A estratégia de sustentação não é nova. A Associação das Mulheres do Alto Rio Negro (Amarn) existe desde 1984 e, com o artesanato, conseguiu tirar do isolamento mulheres que foram trazidas para Manaus como empregadas domésticas, sem conhecidos na cidade, sem direito a folgas e, por vezes, sem direito a salários. "Traziam das aldeias, mas depois diziam que não tinham que pagar porque os índios não conhecem dinheiro. Davam só roupa usada. Quem trabalhava como doméstica não podia ir para canto nenhum", relembra Lucimeire Wanano. "A maioria das meninas veio como empregadas domésticas. As mais velhas foram trazidas pelas irmãs Salesianas. Na aldeia, a sobrevivência já era difícil, as famílias não tinham como ganhar dinheiro para se manter, responder às necessidades novas, comprar vestimentas. Então, elas se envolviam com irmãs para vir para a cidade nos anos 80. Nos anos 90, as meninas já vinham por conta própria", explica Lucia Sarmento, atual presidente da associação.

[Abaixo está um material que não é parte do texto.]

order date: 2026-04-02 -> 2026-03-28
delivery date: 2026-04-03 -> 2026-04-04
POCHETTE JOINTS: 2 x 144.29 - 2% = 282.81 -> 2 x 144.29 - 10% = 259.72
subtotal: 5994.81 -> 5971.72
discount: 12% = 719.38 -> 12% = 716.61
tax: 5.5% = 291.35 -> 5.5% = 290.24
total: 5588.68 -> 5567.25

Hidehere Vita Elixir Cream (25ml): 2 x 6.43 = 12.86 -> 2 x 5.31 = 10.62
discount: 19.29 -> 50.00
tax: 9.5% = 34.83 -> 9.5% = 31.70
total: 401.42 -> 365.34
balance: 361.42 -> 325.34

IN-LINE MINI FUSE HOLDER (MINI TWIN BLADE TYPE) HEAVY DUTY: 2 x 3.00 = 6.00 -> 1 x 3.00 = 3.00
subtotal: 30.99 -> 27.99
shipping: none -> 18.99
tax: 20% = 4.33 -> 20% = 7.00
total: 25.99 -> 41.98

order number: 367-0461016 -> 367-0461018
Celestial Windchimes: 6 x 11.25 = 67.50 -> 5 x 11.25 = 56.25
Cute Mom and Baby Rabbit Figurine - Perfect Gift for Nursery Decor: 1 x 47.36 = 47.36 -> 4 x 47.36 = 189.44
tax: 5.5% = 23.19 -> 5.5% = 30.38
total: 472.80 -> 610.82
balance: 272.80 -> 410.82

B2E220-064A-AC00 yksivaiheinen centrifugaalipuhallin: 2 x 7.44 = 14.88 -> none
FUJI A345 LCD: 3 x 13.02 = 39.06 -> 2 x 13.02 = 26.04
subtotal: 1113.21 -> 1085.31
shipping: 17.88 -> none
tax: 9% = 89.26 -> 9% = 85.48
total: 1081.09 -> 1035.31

A Amarn surgiu como um espaço de encontro, para que as mulheres pudessem se encontrar, falar seus idiomas e se fortalecer contra o preconceito que enfrentavam na cidade. Primeira associação indígena na cidade de Manaus, a Amarn foi criada com apoio de uma antropóloga, Janet Chernela, que conhecia a realidade das migrantes desde que tinha trabalhado na região do Rio Negro. Os primeiros encontros aconteciam nos finais de semana. "Foi um dos primeiros espaços, na cidade, onde elas podiam ser elas mesmas", avalia Rosa Helena Dias da Silva, doutora da Universidade Federal do Amazonas. Logo, as mulheres encarregadas da coordenação passaram também a participar de encontros, fóruns de articulações políticas. O grupo contribuiu para a criação de outras entidades indígenas, como a Coordenação das Organizações Indígenas da Amazônia Brasileria (Coiab), a mais abrangente entidade indígena do país.

O trabalho com artesanato começou em 1987, com o objetivo de trazer alternativas de sobrevivência para as mulheres que já viviam na cidade. Com o tempo, a comercialização dos produtos ganhou escala – um dos clientes grandes é a estatal Petrobras – e a associação mantém barracas na central de artesanato, na Praça Clementino Aranha e na Praça da Saudade. "A associação, as mulheres que se uniram, lutaram junto, foi muito importante para vencermos a discriminação. Foi graças ao movimento que isso mudou", avalia Irenice Dessano, sem tirar os olhos da cesta que tece.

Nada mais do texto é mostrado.